How does the kernel know the address of a process file table? - c

A file descriptor contains the index of an entry within the process file table. However, the index alone is not enough to locate a particular entry in the [process] file table. Knowledge about the address of the first entry within the table is also required. So, my question is this: How does the kernel, only provided with the file descriptor as an argument in system calls such as read and write, manage to determine the location of the intended entry within the process file table?
I tried to see what happens under the hood by converting the following C code into x86-64 assembly, but all I got was an additional assembly open instruction.
int main(int argc, char* argv[]) {
FILE* fd = fopen("home/mhdi/miles","r");
return 0;
}
.file "open.c"
.intel_syntax noprefix
.text
.section .rodata
.LC0:
.string "r"
.LC1:
.string "home/mhdi/miles"
.text
.globl main
.type main, #function
main:
.LFB6:
.cfi_startproc
endbr64
push rbp
.cfi_def_cfa_offset 16
.cfi_offset 6, -16
mov rbp, rsp
.cfi_def_cfa_register 6
sub rsp, 32
mov DWORD PTR -20[rbp], edi
mov QWORD PTR -32[rbp], rsi
lea rax, .LC0[rip]
mov rsi, rax
lea rax, .LC1[rip]
mov rdi, rax
call fopen#PLT
mov QWORD PTR -8[rbp], rax
mov eax, 0
leave
.cfi_def_cfa 7, 8
ret
.cfi_endproc
.LFE6:
.size main, .-main
.ident "GCC: (Ubuntu 11.3.0-1ubuntu1~22.04) 11.3.0"
.section .note.GNU-stack,"",#progbits
.section .note.gnu.property,"a"
.align 8
.long 1f - 0f
.long 4f - 1f
.long 5
0:
.string "GNU"
1:
.align 8
.long 0xc0000002
.long 3f - 2f
2:
.long 0x3
3:
.align 8
4:

A file descriptor contains the index of an entry within the process file table. However, the index alone is not enough to locate a particular entry in the [process] file table. Knowledge about the address of the first entry within the table is also required. So, my question is this: How does the kernel, only provided with the file descriptor as an argument in system calls such as read and write, manage to determine the location of the intended entry within the process file table?
A file descriptor (for a process) is an integer value that the kernel gives to the process to identify the file in the user file table. As the kernel and the user process don't share the same virtual memory space, there must be a means for a process to indicate to the kernel that the operation to be done is on one file and not on another (so a process can have several open files at the same time) There's no way for the user process to access the per process file table that the kernel maintains on each process, it is stored in the process' kernel private data, and it is not mapped to the virtual address space of the user process.

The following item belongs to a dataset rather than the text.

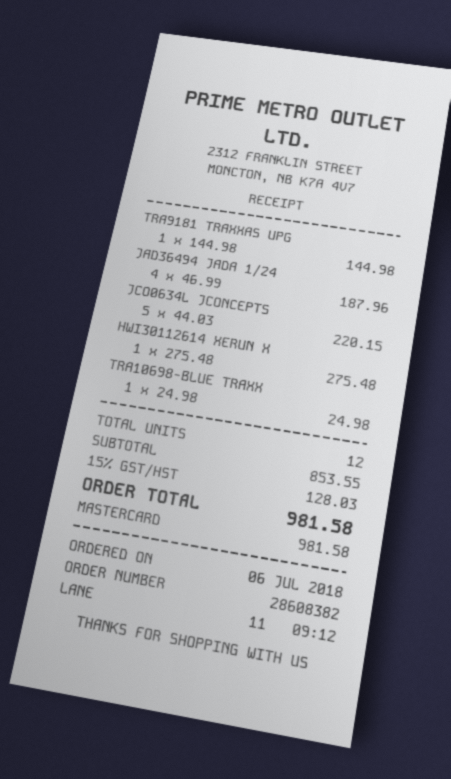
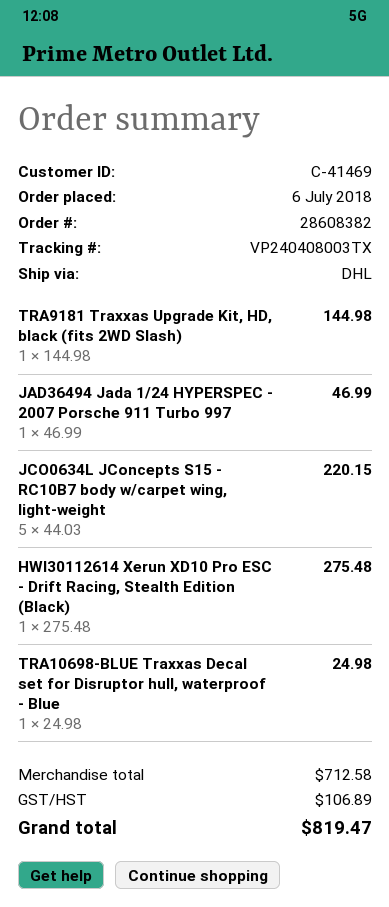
JAD36494 JADA 1/24: 4 x 46.99 = 187.96 -> 1 x 46.99 = 46.99
subtotal: 853.55 -> 712.58
tax: 128.03 -> 106.89
total: 981.58 -> 819.47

Historically, it was stored in a per process private area called the u-area, but today the structure contents have changed too much and the contents include things like the inode used for root directory based searches (the root directory of the process), the current working directory inode for searches based on a curren directory basis, parameters like the user limits for the process (in-core memory limit, max file size, max execution time, max memory to allocate, process umask, user group ids for the process...), and the open file table array (for which index indicates the actual file descriptor of the file), the process session id, the kernel stack for the process when running in kernel mode (in a multithreading operating system, there's also a per thread data structure maintained in the kernel to handle things like the user data cpu registers contents in user mode, etc.)
I tried to see what happens under the hood by converting the following C code into x86-64 assembly, but all I got was an additional assembly open instruction.
What you got was a call to the fopen(3) library routine, not a system call.
To get under the hood, you need to start in the kernel source code, as listing assembly code will lead you until a special (normally, the interface to the kernel is done by means of a special assembler instruction that enforces a software trap, which you will see as a single assembler instruction, but you cannot trace further -- in linux/x86 the instruction is INT 0x80)
In this case, you have dissasembled a code that calls fopen(3) which is not a system call, but a standard library function. That is not the special instruction I mentioned above, but a normal subroutine call. In case you had called open(2) (the actual system call that fopen(3) ends calling) you will see that open is accessed by a similar call open instruction, because all system calls are wrapped into C functions that do some housekeeping to make the parameters available to the system call (in Intel processors the way to call the system is by means of an INT 0x80 assembler instruction by software, that generates a long jump to a trap gate that raises the execution level mode of the processor to 0, and changes the virtual memory mapping, etc, etc) and to process the data coming from the kernel on return (like calling any signal handler in case the system has some pending interrupt handler to be called). But what happens in the kernel will be hidden to you, because it is not accessible to the running process. A system call for a process happens like the execution of a single machine instruction, and like you cannot know what has happened to the cpu state in every stage that happens inside a single instruction execution, you cannot know what has happened in between you executed the INT 0x80 and the next instruction you executed.

Related

Linux kernel rootkit: read data from memory and use the retrieved data as an offset

In the development of my BSc thesis (a rootkit for the 5.4 Linux Kernel), I found myself having to identify a function address (i.e., the address of do_syscall_64()) in memory. I don't know it in advance 'cause there is KASLR.
What I'm doing is:
retrieve the system call handler via MSRs;
scan the memory location starting from the base address of entry_SYSCALL_64, which is the system call handler's code block, until I find the actual call to do_syscall_64();
isolate 4 bytes after the opcode (i.e., e8), that is the offset to which the execution flow will jump after the call:
e8 c4 bd f8 ff call 0xffffffff81b8be40 <do_syscall_64>
So, what should I do with the hex offset retrieved?
I found out that the address specified after this call instruction is an offset from the base code segment.
Do I need to convert the offset into decimal and add it to the base code segment address?
Thanks in advance.

How are parameters passed to Linux system call ? Via register or stack?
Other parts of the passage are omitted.